Menanggapi permasalahan ini, Kementerian Desa telah mengeluarkan surat edaran yang mengatur mekanisme musyawarah desa secara tertib dan transparan. Tujuannya adalah untuk mencegah praktik manipulasi dan memastikan bahwa seluruh warga desa memiliki kesempatan yang sama untuk berpartisipasi dalam pengambilan keputusan.
"Kita buat surat edaran untuk mengatur musyawarah desa.
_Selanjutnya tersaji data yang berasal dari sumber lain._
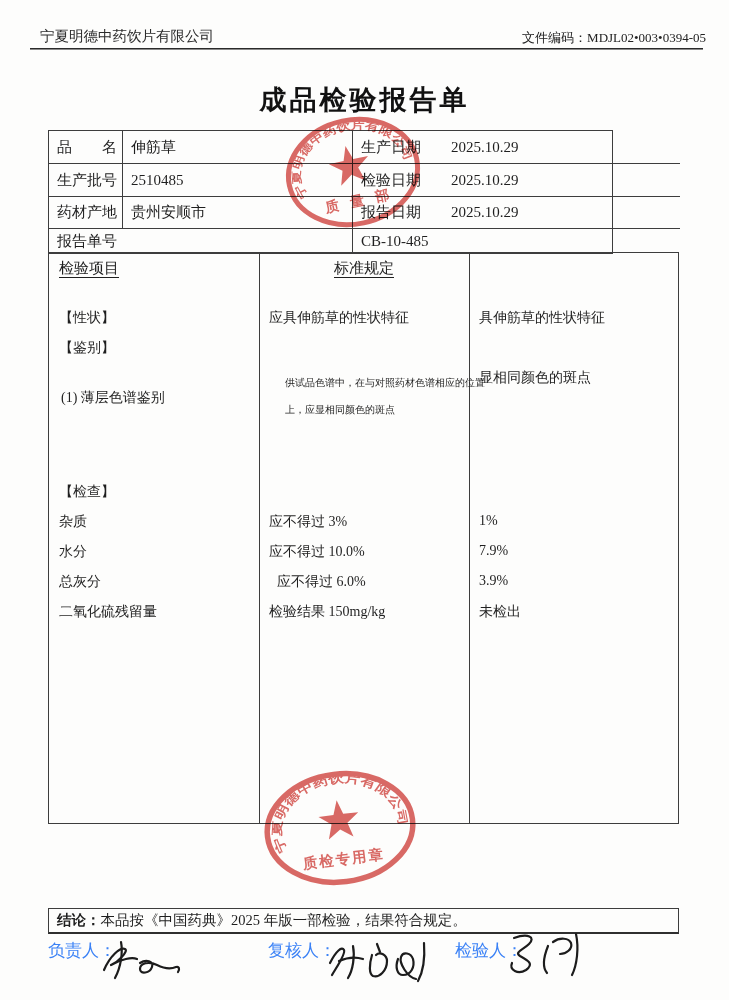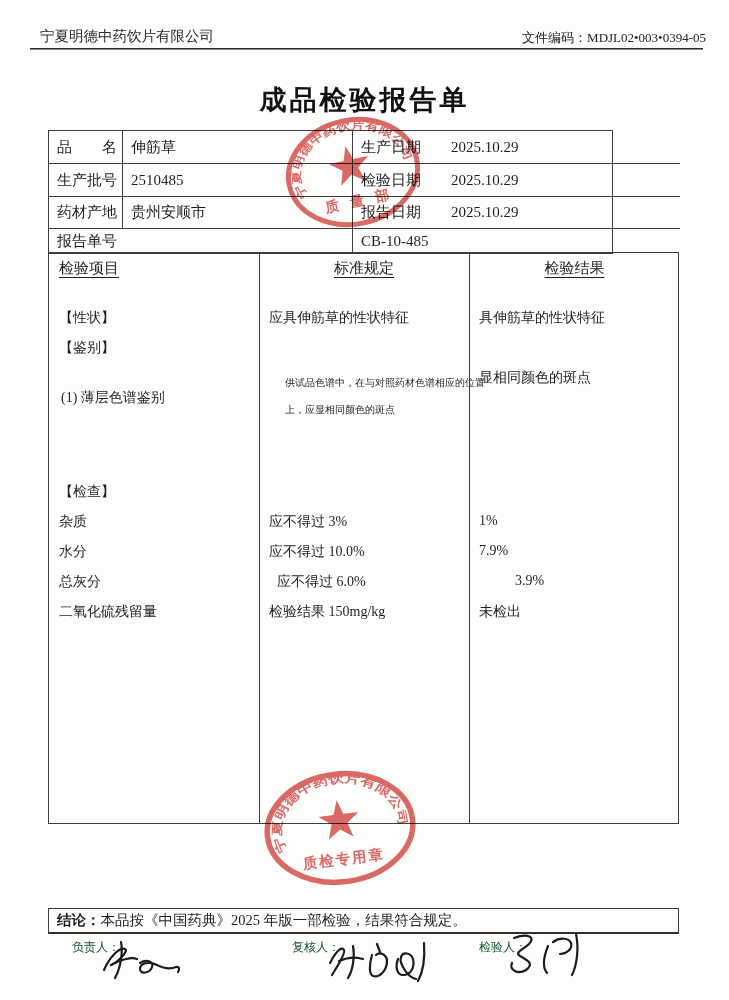"检验结果" div.mcell { html: <div>检验结果</div> -> none }
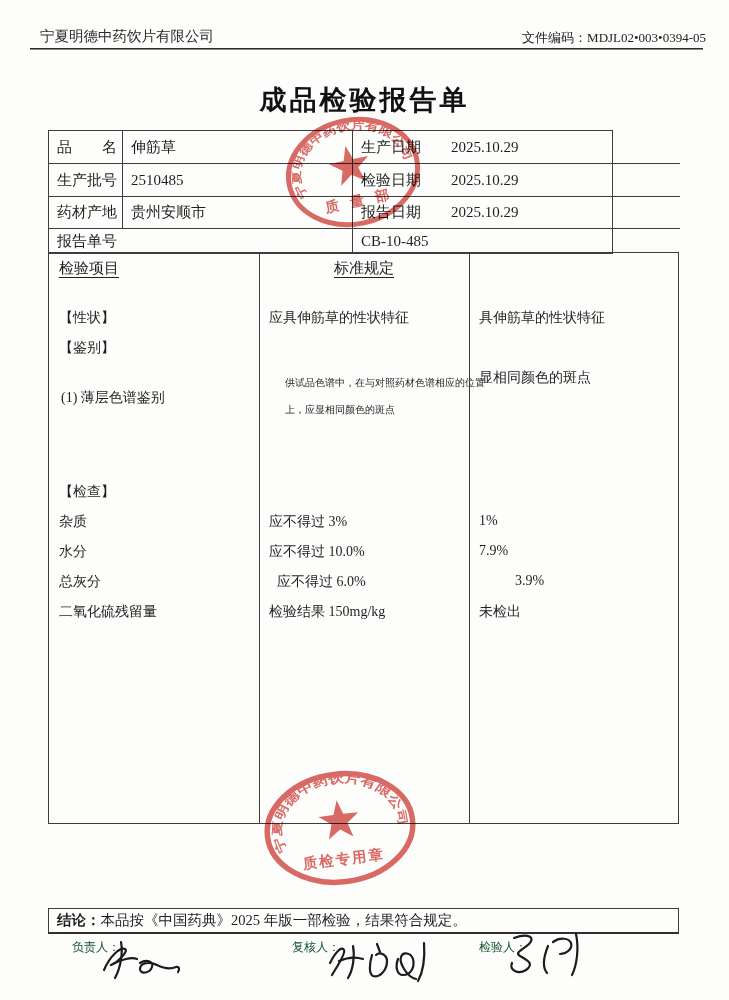"3.9%" div.mcell { margin-left: 36px -> none }
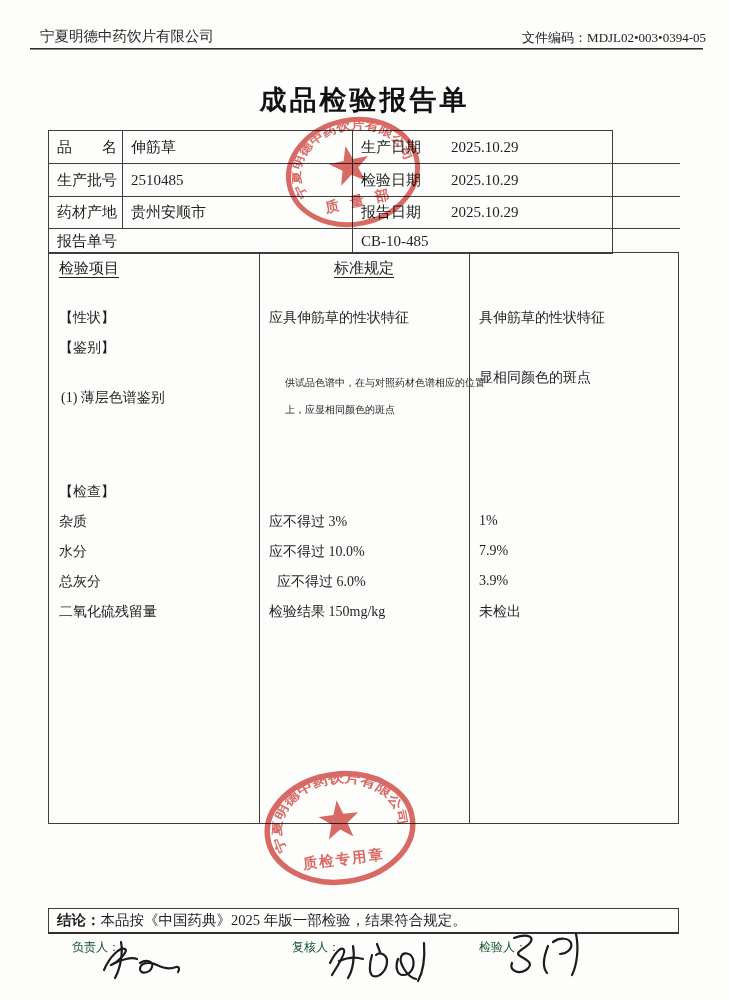"负责人：" .siglabel { color: #14532d -> #3b82f6; font-size: 12px -> 17px; margin-left: 24px -> none }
Siapa saja pesertanya? Prosesnya harus transparan dan sesuai aturan administrasi. Jika tidak, masyarakat desa berhak menggugat," tegas Yandri.
Selain itu, Kementerian Desa juga memastikan bahwa penyelenggaraan musyawarah desa mendapatkan dukungan anggaran operasional dari dana desa sebesar 3 persen. Hal ini bertujuan untuk memastikan bahwa proses musyawarah dapat berjalan dengan lancar dan efektif.
"Kita buat surat edaran lagi. Boleh pakai dana desa dari operasional 3 persen," kata Yandri.
Dengan langkah-langkah ini, Kementerian Desa berharap dapat mengatasi polarisasi politik di desa dan menciptakan lingkungan yang lebih inklusif dan adil bagi seluruh warga. Pembangunan desa yang berkelanjutan hanya dapat dicapai jika seluruh warga desa merasa memiliki dan berpartisipasi aktif dalam prosesnya.